* EXERCISE
Find every line below where the word "none" occurs. Then say how many there are, giving only the number.

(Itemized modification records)
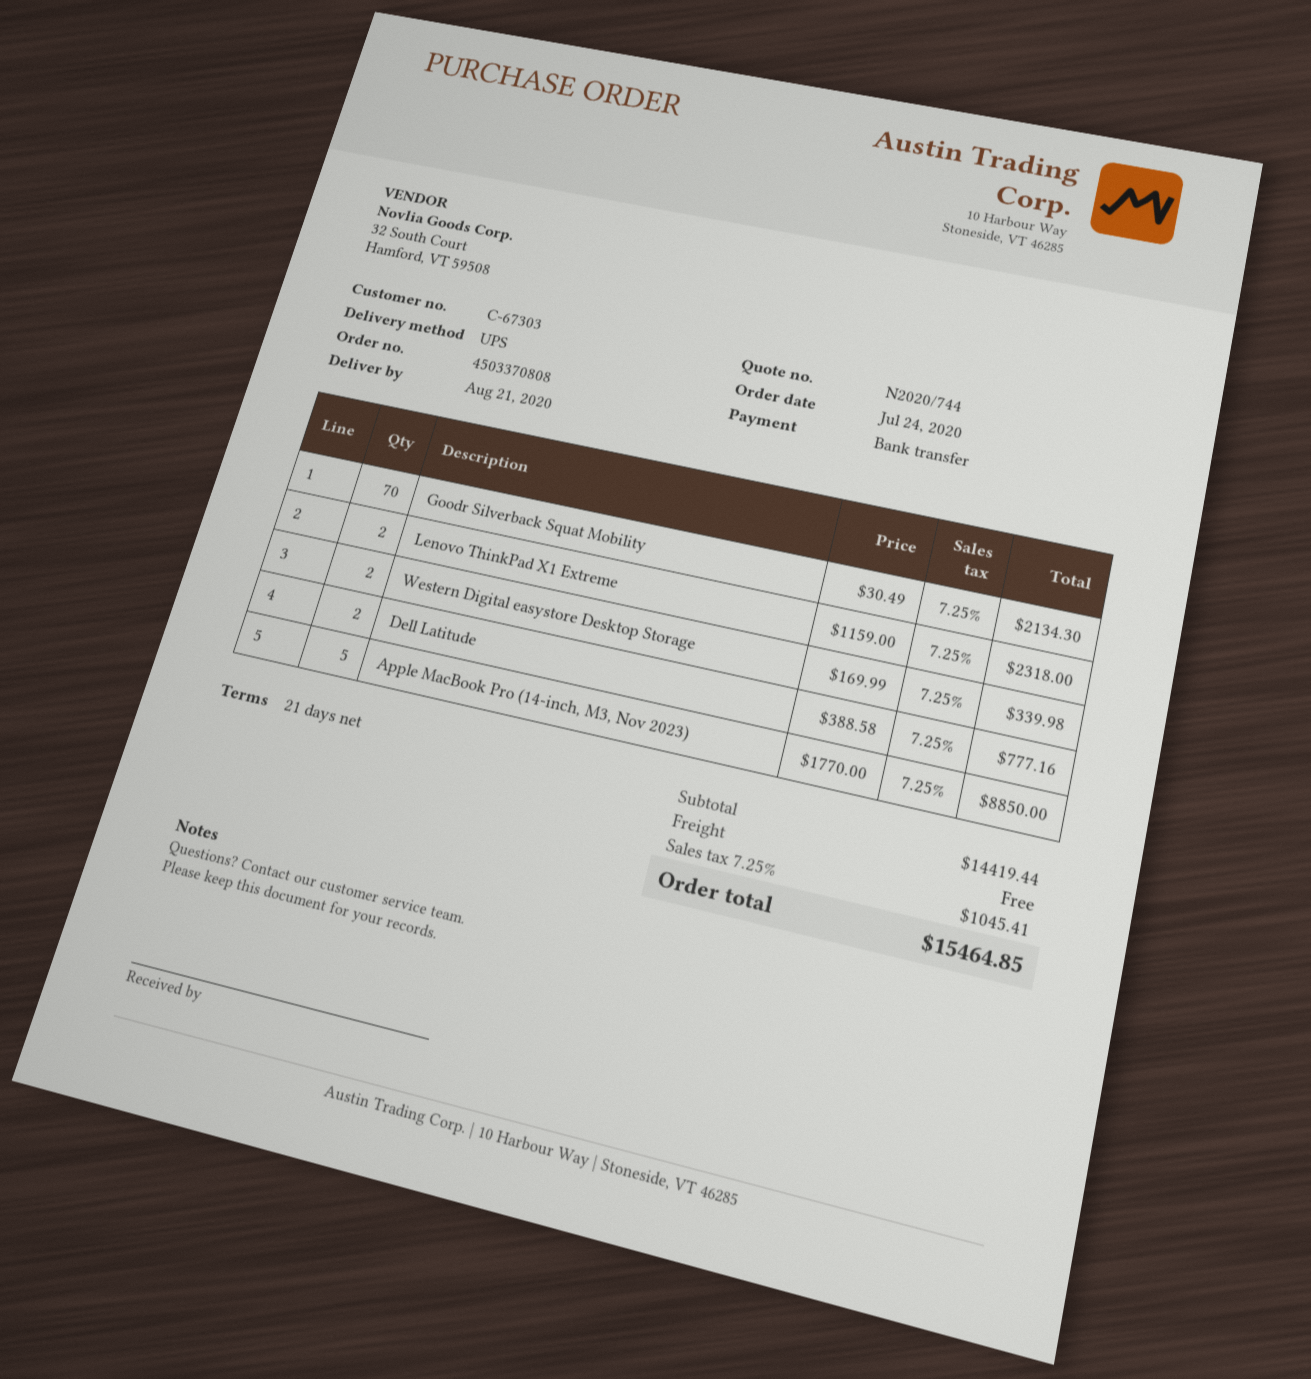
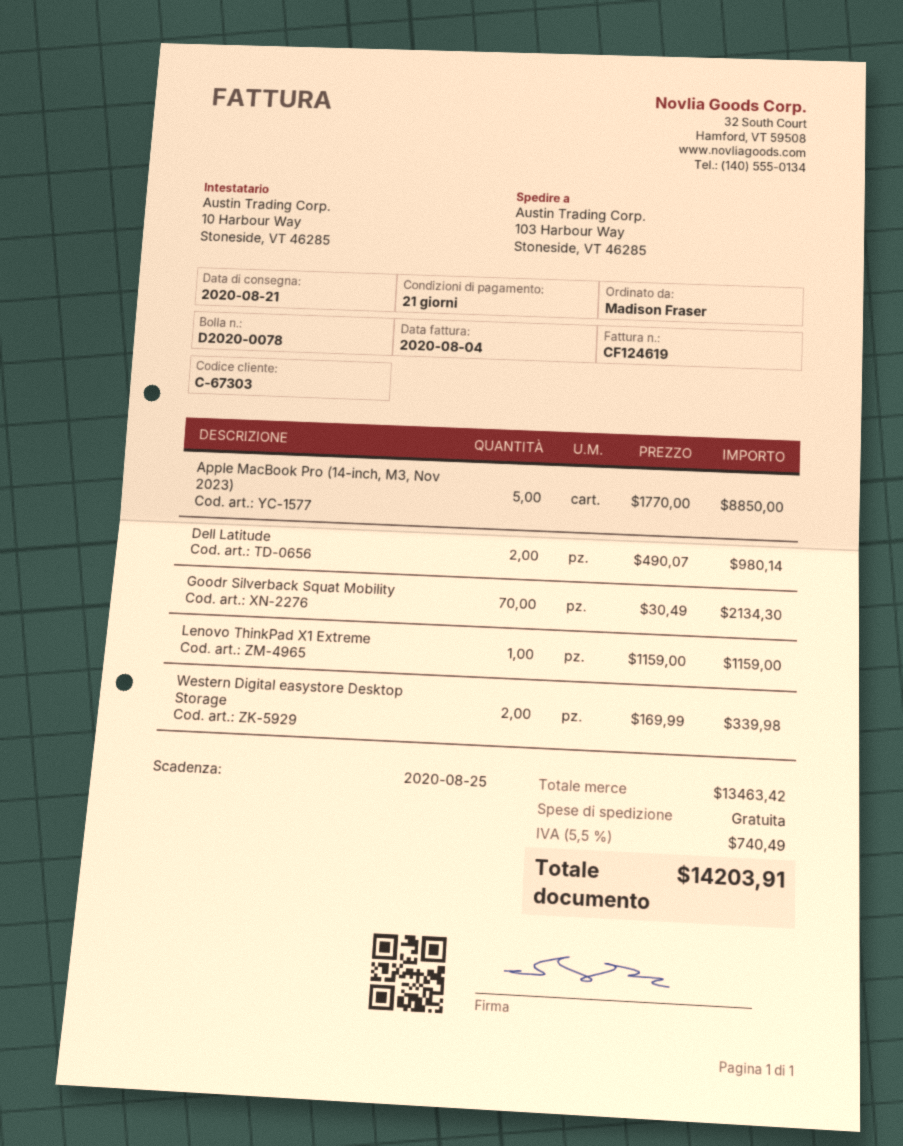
Lenovo ThinkPad X1 Extreme: 2 x 1159.00 = 2318.00 -> 1 x 1159.00 = 1159.00
Dell Latitude: 2 x 388.58 = 777.16 -> 2 x 490.07 = 980.14
subtotal: 14419.44 -> 13463.42
tax: 7.25% = 1045.41 -> 5.5% = 740.49
total: 15464.85 -> 14203.91

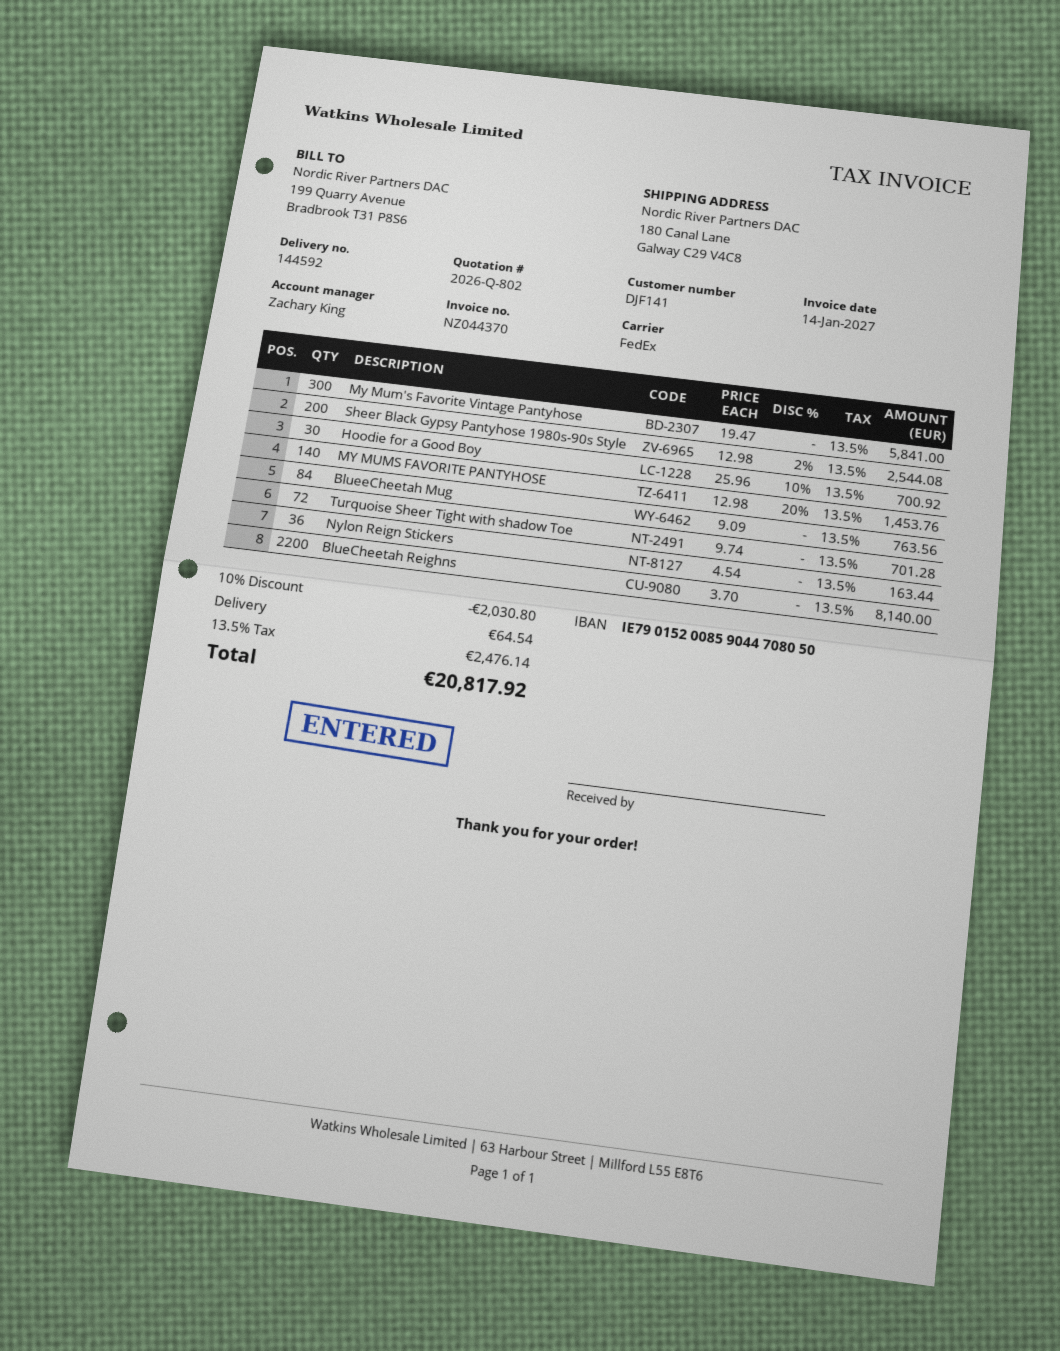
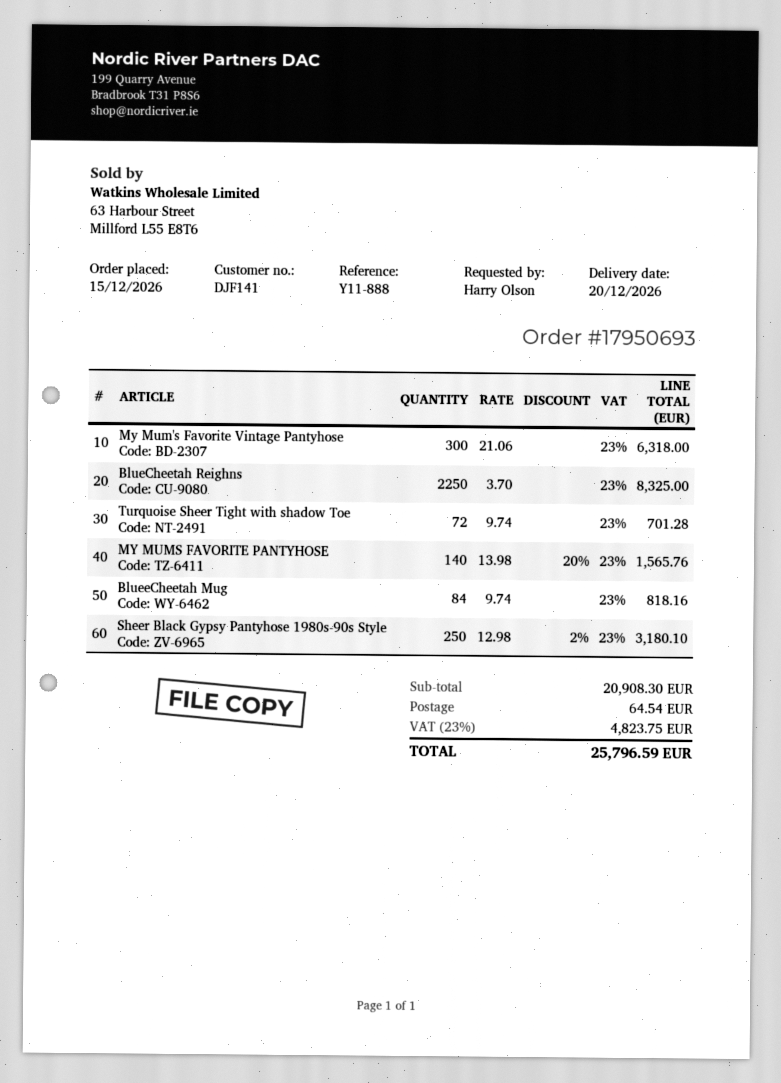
My Mum's Favorite Vintage Pantyhose: 300 x 19.47 = 5841.00 -> 300 x 21.06 = 6318.00
Sheer Black Gypsy Pantyhose 1980s-90s Style: 200 x 12.98 - 2% = 2544.08 -> 250 x 12.98 - 2% = 3180.10
Hoodie for a Good Boy: 30 x 25.96 - 10% = 700.92 -> none
MY MUMS FAVORITE PANTYHOSE: 140 x 12.98 - 20% = 1453.76 -> 140 x 13.98 - 20% = 1565.76
BlueeCheetah Mug: 84 x 9.09 = 763.56 -> 84 x 9.74 = 818.16
Nylon Reign Stickers: 36 x 4.54 = 163.44 -> none
BlueCheetah Reighns: 2200 x 3.70 = 8140.00 -> 2250 x 3.70 = 8325.00
discount: 10% = 2030.80 -> none
tax: 13.5% = 2476.14 -> 23% = 4823.75
total: 20817.92 -> 25796.59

* ANSWER
3